Task to carry out
Retype every line of the data below, starting with the first and ending with the line that contains "[552,281,593,292] These ->", but leave out the pictures.
* * *
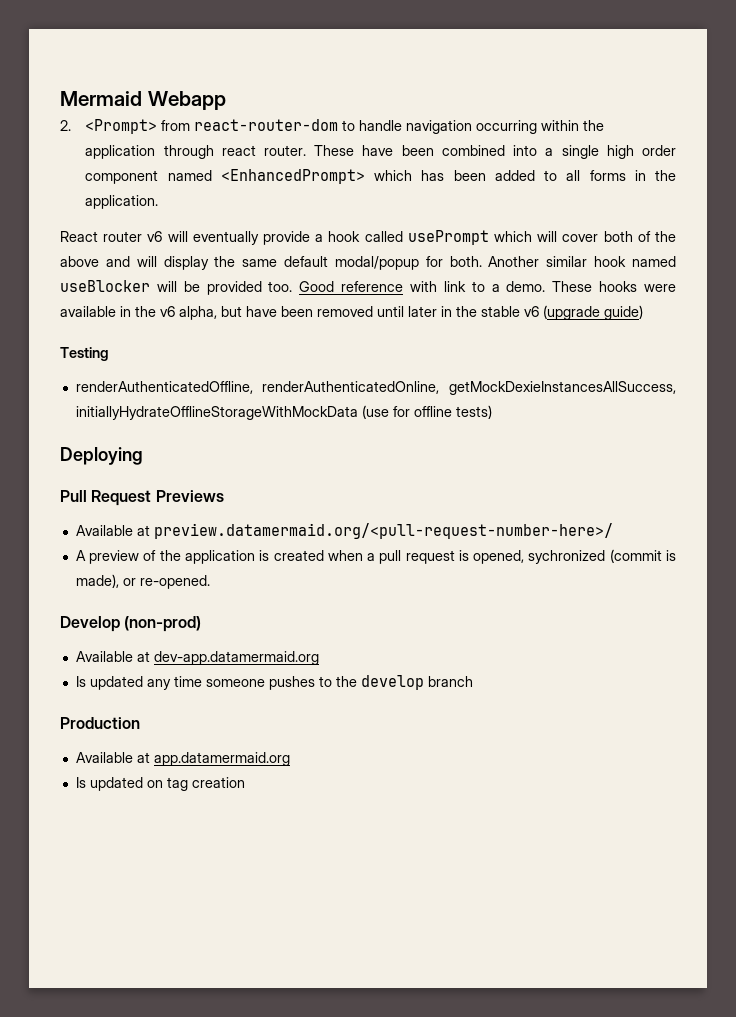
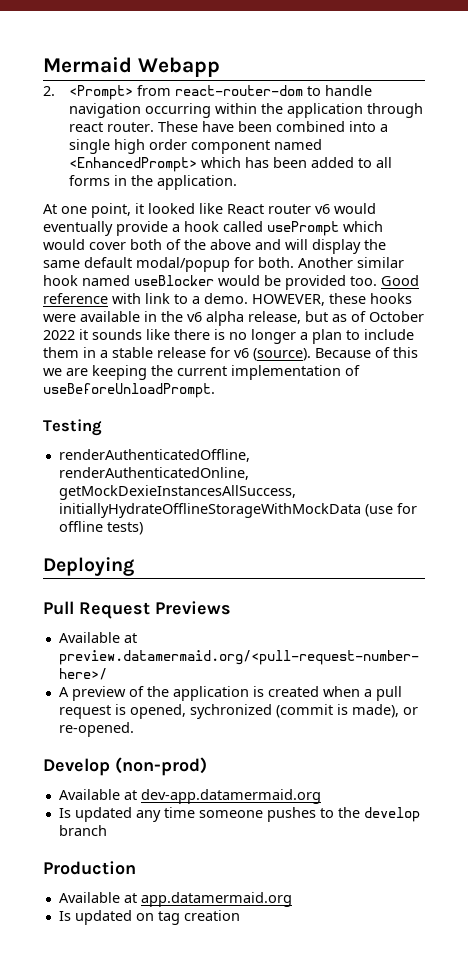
(159, 202) none -> [43,203,223,218] At one point, it looked like
[167,231,188,242] will -> [334,203,376,214] would
[537,231,558,242] will -> [43,239,85,250] would
[156,281,177,292] will -> [218,275,260,286] would
[552,281,593,292] These -> [252,293,366,306] HOWEVER, these
[179,305,643,320] alpha, but have been removed until later in the stable v6 (upgrade guide) -> [206,311,424,326] [43,329,414,344] [43,347,418,361] [43,365,360,380] [43,383,215,398] alpha release, but as of October 2022 it sounds like there is no longer a plan to include them in a stable release for v6 (source). Because of this we are keeping the current implementation of useBeforeUnloadPrompt.

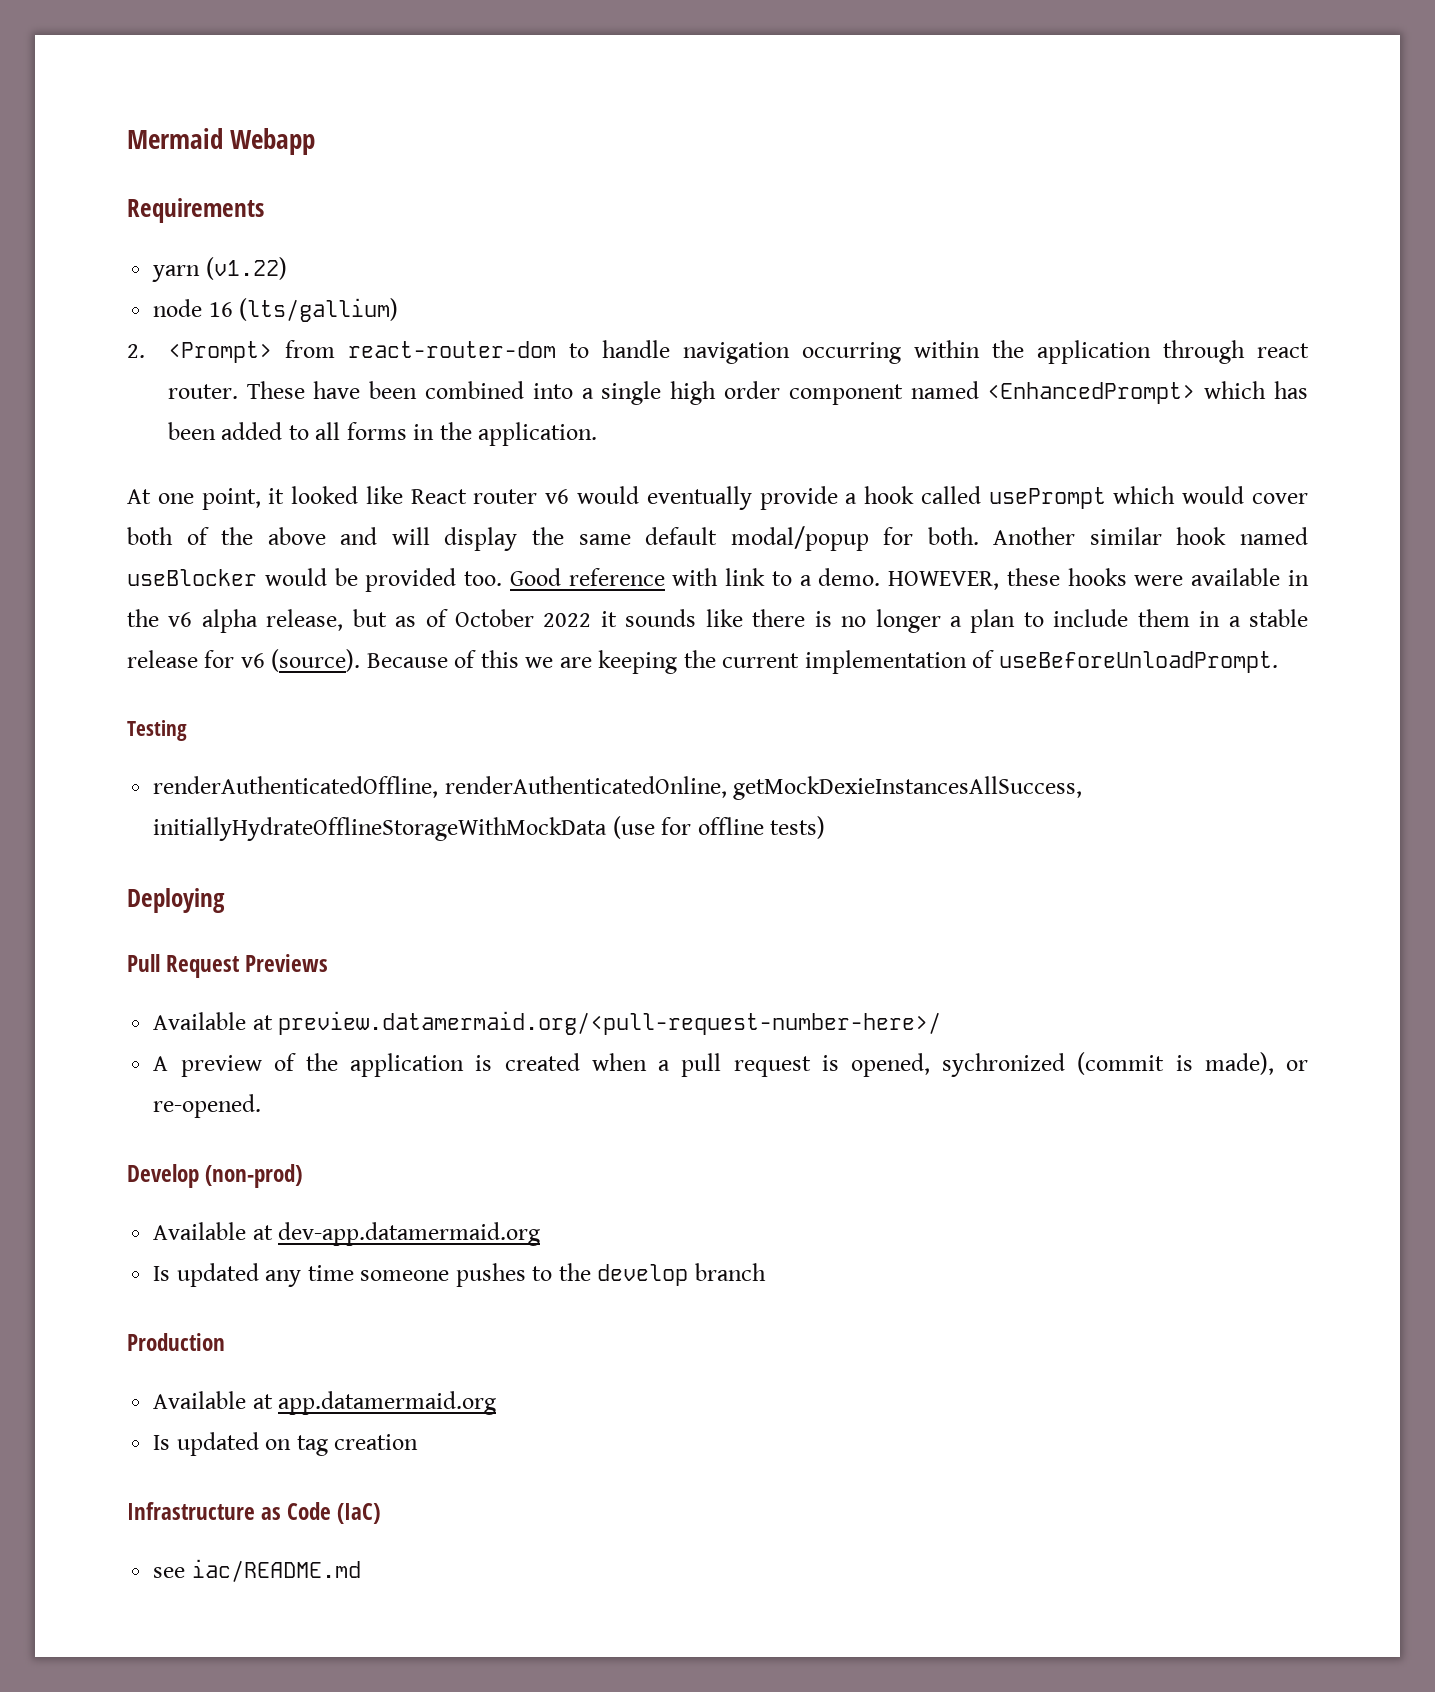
(220, 67) none -> [127,198,264,223] [152,257,287,282] [153,298,399,322] // Requirements // yarn (v1.22) // node 16 (lts/gallium)
(240, 915) none -> [127,1502,381,1524] [153,1559,361,1582] // Infrastructure as Code (IaC) // see iac/README.md

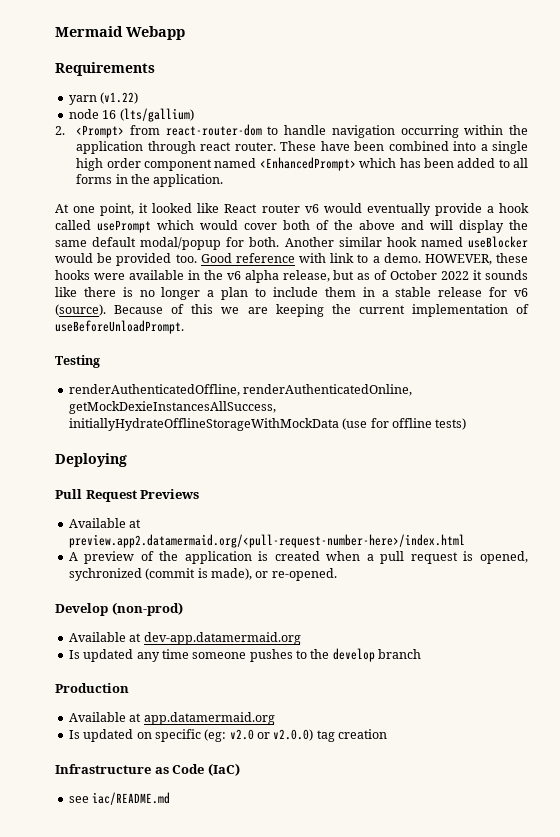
[278,1011,942,1035] preview.datamermaid.org/<pull-request-number-here>/ -> [68,534,465,548] preview.app2.datamermaid.org/<pull-request-number-here>/index.html
(292, 1444) none -> [154,729,314,742] specific (eg: v2.0 or v2.0.0)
* * *
Exercise response
(159, 202) none -> [43,203,223,218] At one point, it looked like
[167,231,188,242] will -> [334,203,376,214] would
[537,231,558,242] will -> [43,239,85,250] would
[156,281,177,292] will -> [218,275,260,286] would
[552,281,593,292] These -> [252,293,366,306] HOWEVER, these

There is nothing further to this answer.